Statistical analysis
Data are expressed as the mean ± standard deviation and were analyzed using the SPSS statistical software package version 20.0 software (IBM Corp., Armonk, NU, USA). All experiments were performed in triplicate. The A values and γ analysis passing rates of different tumor volumes were analyzed using one-way analysis of variance (ANOVA). An unpaired Student's t-test was used for two group comparisons and one-way ANOVA followed by Tukey's test was used for three or more group comparisons. P<0.05 was considered to indicate a statistically significant difference.
Results
Comparison of the measured dose fluxgraph and the output dose fluxgraph
Fig. 2 presents the output dose fluxgraph from the TPS plan of group A. Fig. 3 presents the dose fluxgraph in group A at A=5, 10, 15 or 20 mm (T=4 sec). Figs. 4 and 5 present the corresponding dose fluxgraphs in the B group (T=5 and 6 sec). Figs. 3, 4 and 5 demonstrate that the high-dose area (where dose was >90% of the maximal dose) decreased with increased A values. The low-dose area (where dose was <60% of the maximal dose) remained constant.
Figure 2.
Outputted dose fluxgraph example of the treatment planning system plan in group B.
Figure 3.
Measured dose fluxgraphs in group A at T=4 sec, and at (A) A=5 mm; (B) A=10 mm; (C) A=15 mm, and (D) A=20 mm.

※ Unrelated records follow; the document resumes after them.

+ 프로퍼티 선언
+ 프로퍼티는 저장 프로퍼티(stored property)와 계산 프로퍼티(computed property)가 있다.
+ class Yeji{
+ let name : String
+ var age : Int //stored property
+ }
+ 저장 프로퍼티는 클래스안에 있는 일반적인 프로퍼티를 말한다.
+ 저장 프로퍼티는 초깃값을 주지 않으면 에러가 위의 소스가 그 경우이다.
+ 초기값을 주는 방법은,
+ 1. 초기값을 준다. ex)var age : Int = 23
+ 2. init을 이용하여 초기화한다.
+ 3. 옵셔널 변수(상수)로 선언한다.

T, period; A, respiratory amplitude.
Figure 4.
Measured dose fluxgraphs in group A at T=5 sec, and at (A) A=5 mm; (B) A=10 mm; (C) A=15 mm; (D) A=20 mm, and (E) A=25 mm. T, period; A, respiratory amplitude.
Figure 5.
Measured dose fluxgraphs in group A at T=6 sec, and at (A) A=5 mm; (B) A=10 mm; (C) A=15 mm; (D) A=20 mm, and (E) A=25 mm. T, period; A, respiratory amplitude.
Association of the γ analysis passing rate, and the A and T values
The passing rate deviation was <3.3% when A=5 mm (T=4, 5 and 6 sec) compared with the passing rate (static) in the A group (Fig. 6). However, this was not statistically significant (P>0.05). The passing rate decreased when the A value increased from 5 mm. When the A value exceeded 10 mm, the passing rates significantly differed from that of the static state (P<0.05). When the A values were 10, 15, 20 and 25 mm, the passing rate deviations were 13.9, 30.7, 40.7 and 48.3%, respectively (T=6 sec). The passing rate deviation among the 3 groups was <2.5% at the same A value (T=4, 5 and 6 sec).
Figure 6.
Association between the passing rate and respiratory amplitude in group A.

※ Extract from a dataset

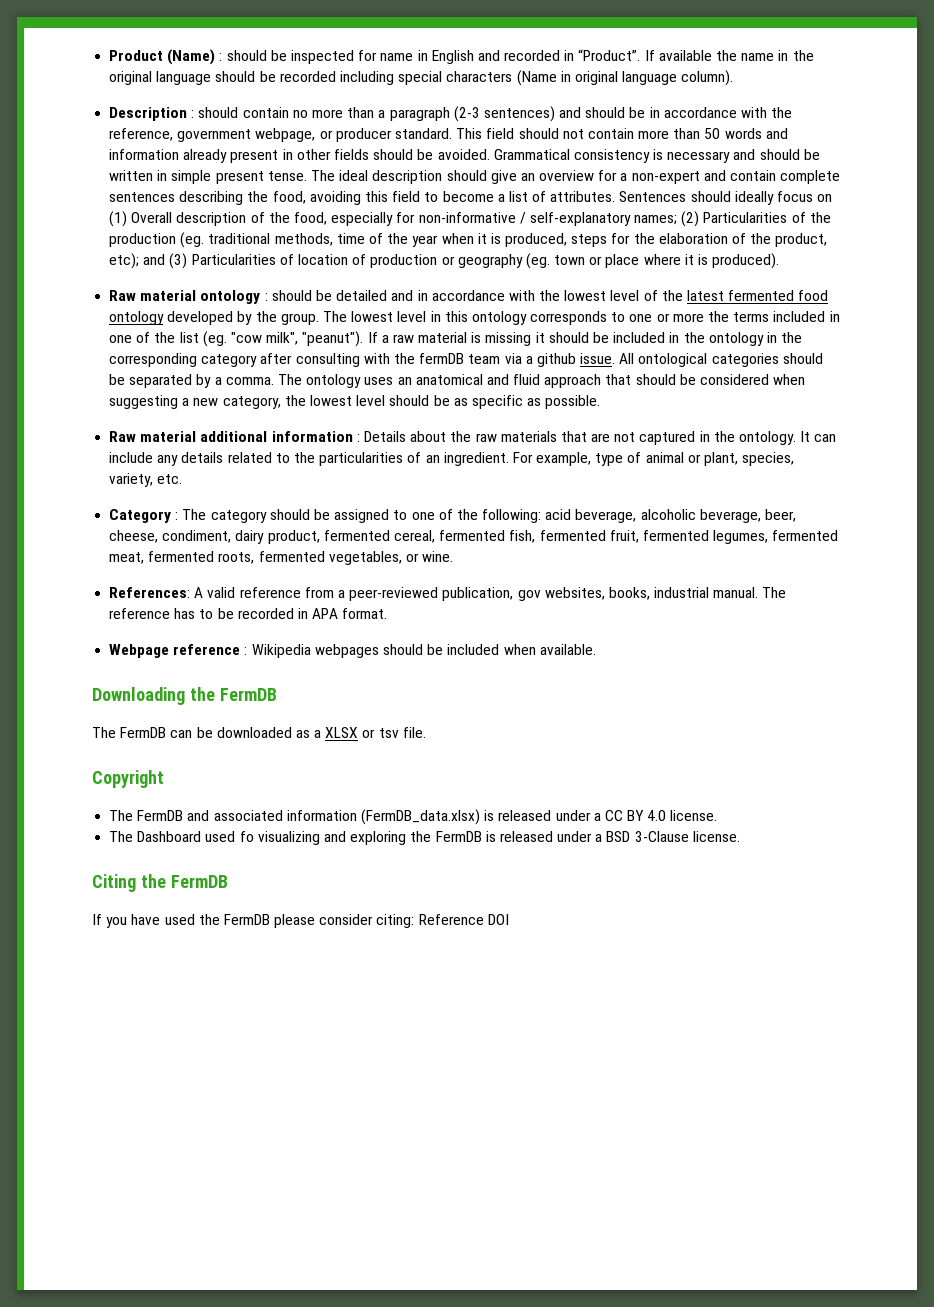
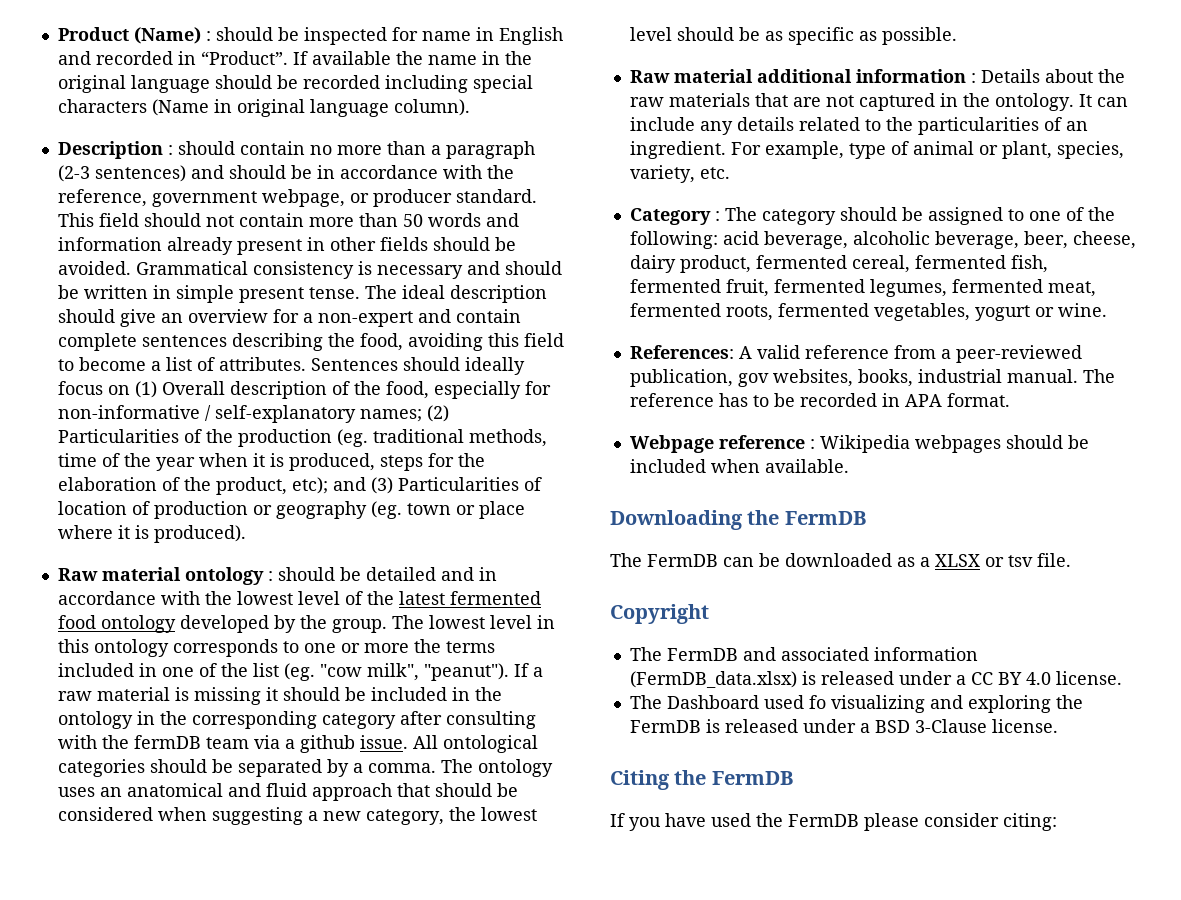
- Category : The category should be assigned to one of the following: acid beverage, alcoholic beverage, beer, cheese, condiment, dairy product, fermented cereal, fermented fish, fermented fruit, fermented legumes, fermented meat, fermented roots, fermented vegetables, or wine.
+ Category : The category should be assigned to one of the following: acid beverage, alcoholic beverage, beer, cheese, dairy product, fermented cereal, fermented fish, fermented fruit, fermented legumes, fermented meat, fermented roots, fermented vegetables, yogurt or wine.
- If you have used the FermDB please consider citing: Reference DOI
+ If you have used the FermDB please consider citing:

The passing rate of group B decreased with increased A value (Fig. 7), reflecting the results of group A. The maximum passing rate deviation among the 3 groups was 2.3% at the same A value (P>0.05).
Figure 7.
Association between the passing rate and respiratory amplitude in group B.
The passing rate of group C was similar to that of group B (Fig. 8). However, with increasing A values, the descending trend of group C was more evident compared with that of group B.
Figure 8.
Association between the passing rate and respiratory amplitude in group C.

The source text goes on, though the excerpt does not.